Furthermore, Bolu has pointed out that investment banking, management, and lending contributes a major share of total revenue. Previously, the bank was heavily dependent on trading revenue. The investment arm of Goldman Sachs generated $2.14 billion in 4Q17 and $7.37 billion in fiscal 2017. It is the second best performance of the investment banking arm. Bolu expects these fundamental changes to push the stock price of Goldman Sachs in the months ahead.

Understanding the changing global scenario and ever rising demand for investment banking related services, Goldman recently announced that David Solomon, who has an investment banking background, will succeed Lloyd Blankfein as President and Chief operating officer.

Bolu underlined the growing importance of the investment banking segment by saying “Fast growing ‘strategic growth’ businesses – Investment Banking, Investment Management and Lending – have overtaken Trading as the dominant driver of firm revenues.”

According to Bolu, the revamped management team, which is focused on growth, has formulated a noteworthy growth plan and is supported by Goldman’s expert financial engineering teams.

Based on these facts, Christian Bolu has initiated a coverage on Goldman Sachs, with an “outperform” rating. The analyst has also given a one year target price of $300 for the stock. So far, the stock has outperformed Dow Jones and S&P index.

To sum up Christian Bolu said “We believe the revenue recession that has plagued Goldman Sachs shares is at an inflection point. We see in the current cycle many of the ingredients (rising rates, benign credit conditions and deregulation) that drove institutional brokerage stocks to significantly outperform during the 2003 – 2006 cycle.”

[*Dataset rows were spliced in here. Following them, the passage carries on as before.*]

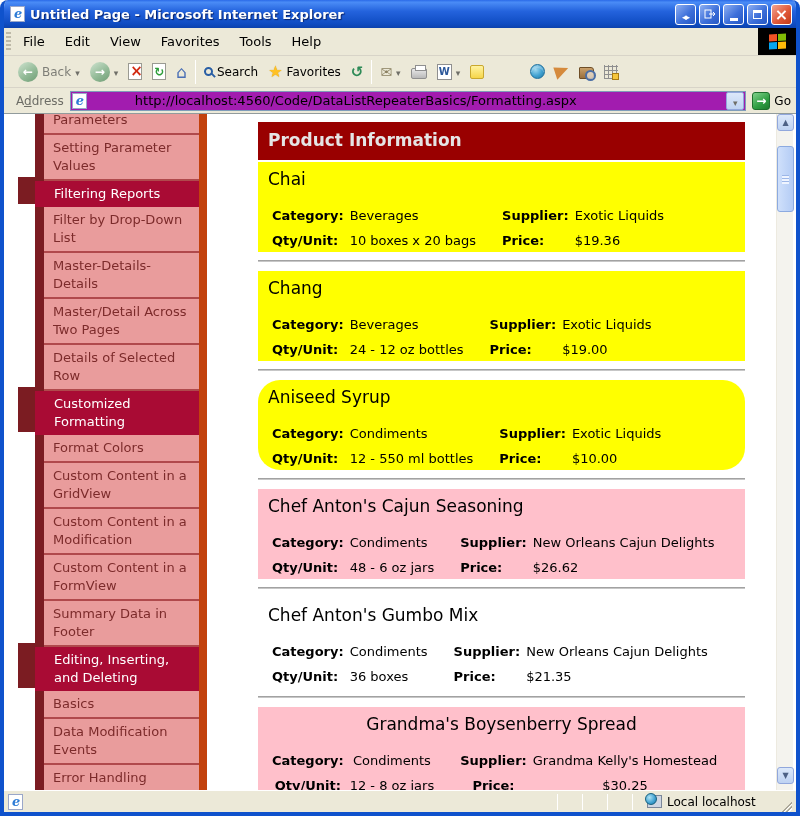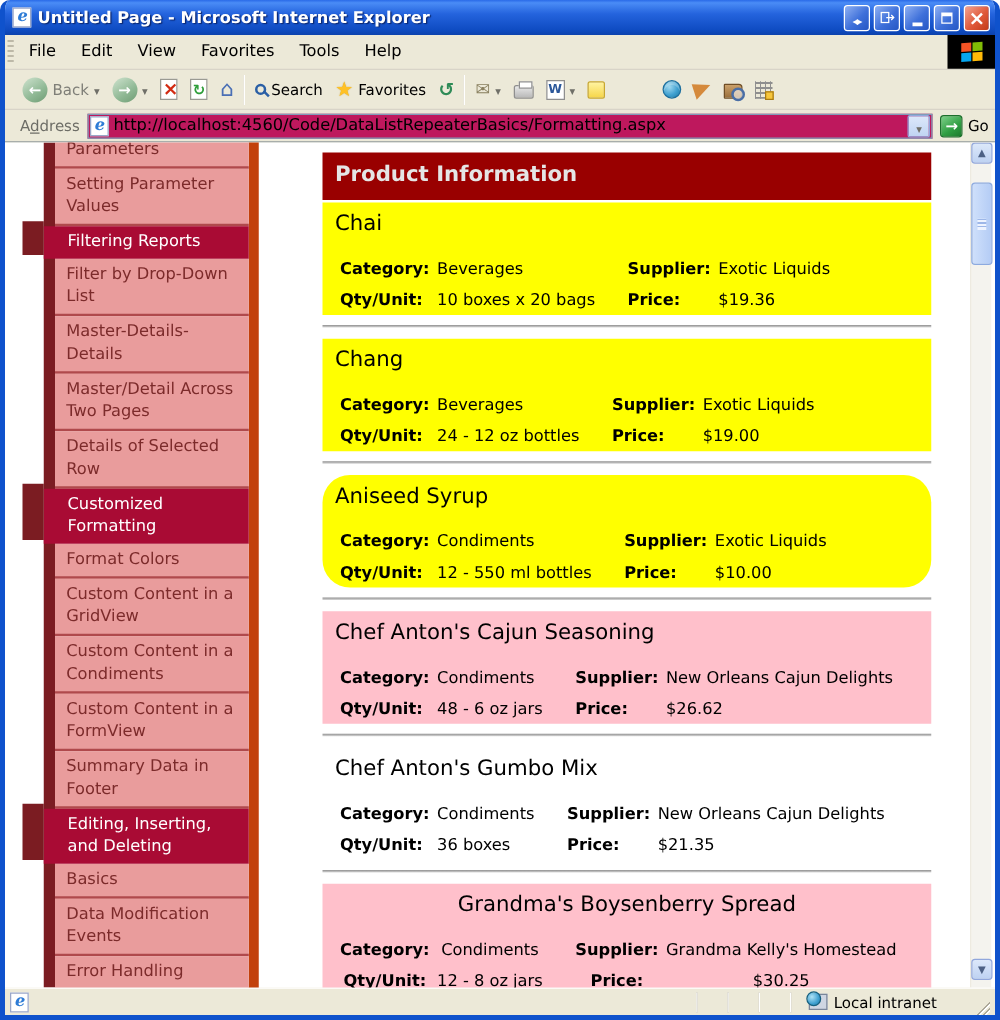"http://localhost:4560/Code/DataListRepea" .addr-input { background: #be185d -> #a21caf; gap: none -> 44px }
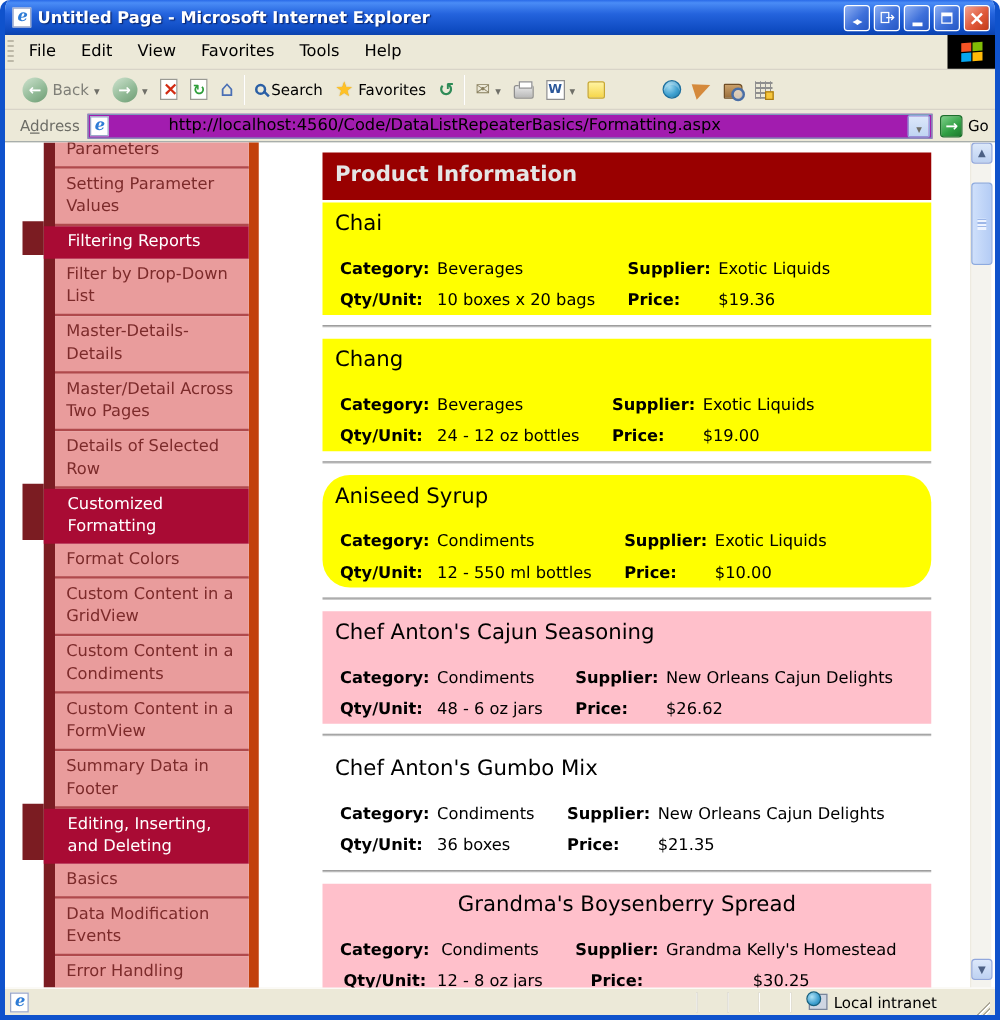"Custom Content in a Condiments" a.side-item { text: Condiments -> Modification }
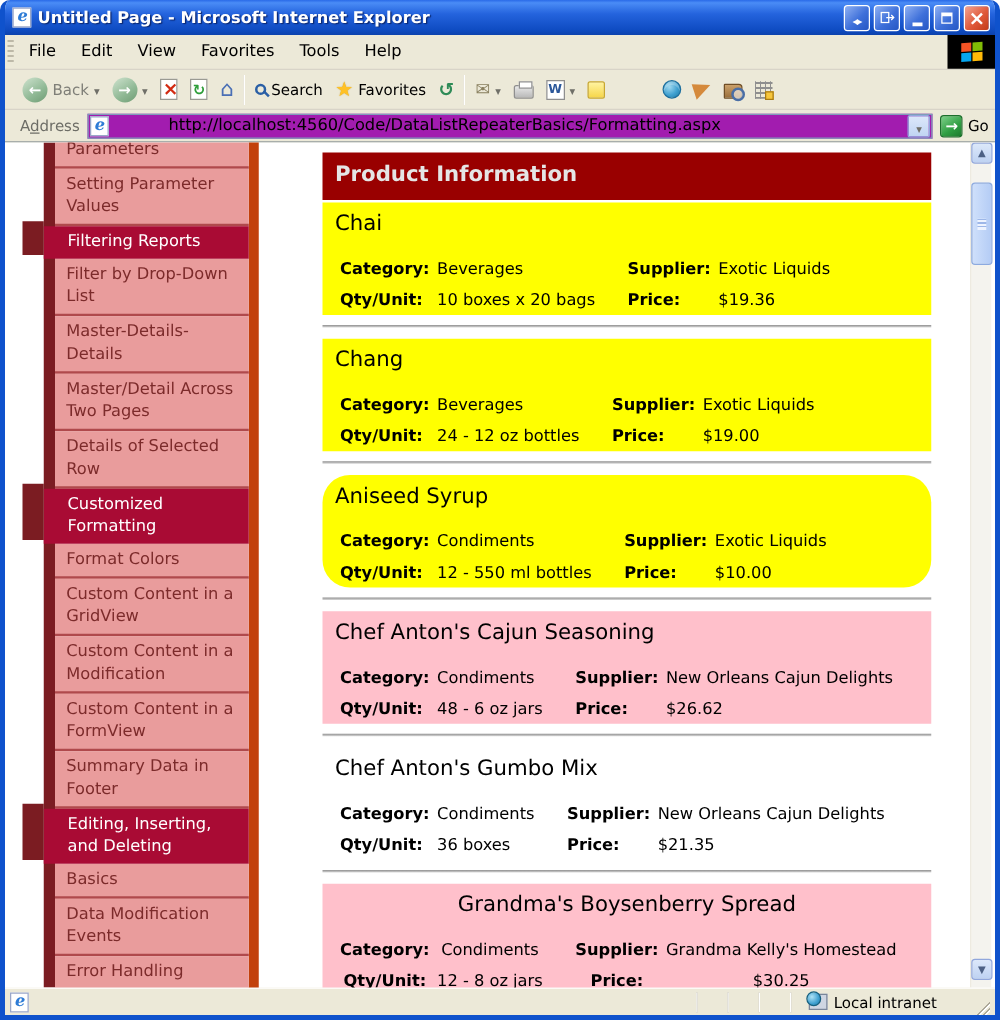"Local intranet" span { text: intranet -> localhost }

In other news, a unit of Goldman Sachs received a major portion of the $90 million interest payment made by the Venezuela government for the bonds issued by PDVSA, the state-owned oil company.  Notably, the cash-strapped government had stopped servicing its debt months ago.

PDVSA had initiated the payment in December 2017. However, it was held in a clearing house on concerns of possible violation of the US sanctions. Goldman Sachs had negotiated a discount of over 50% for investing in the bonds. Opposition parties in Venezuela became furious as it was felt that the bond deal would further make it difficult for the country to import food products. The controversial securities were dubbed as “hunger bonds.” Based on the anticipated growth in investment banking business and an upward revision of target price by Bernstein analysts, fundamentally, the stock is expected to move upwards.

The stock has a very strong support at 245 levels. Furthermore, the Williams Percentage Range indicator is out of the bearish zone and has started moving upwards. Therefore, we are expecting the stock to move up in the short-term.

Goldman Sachs - Technical Analysis - 12th April 2018

In order to gain from the uptrend, we may invest in a call option. The option contract offered by a binary broker should be valid for a period of one week. Furthermore, the stock should be trading near $250 in the NYSE.

Disclaimer: The trading analysis offered here is our opinion. It is not provided as trading advice, merely an indication of our trading plan. We cannot guarantee success and we encourage traders to incorporate a strong money management strategy to limit losses. Please use this article as part of your own research before formulating strategies prior to trading.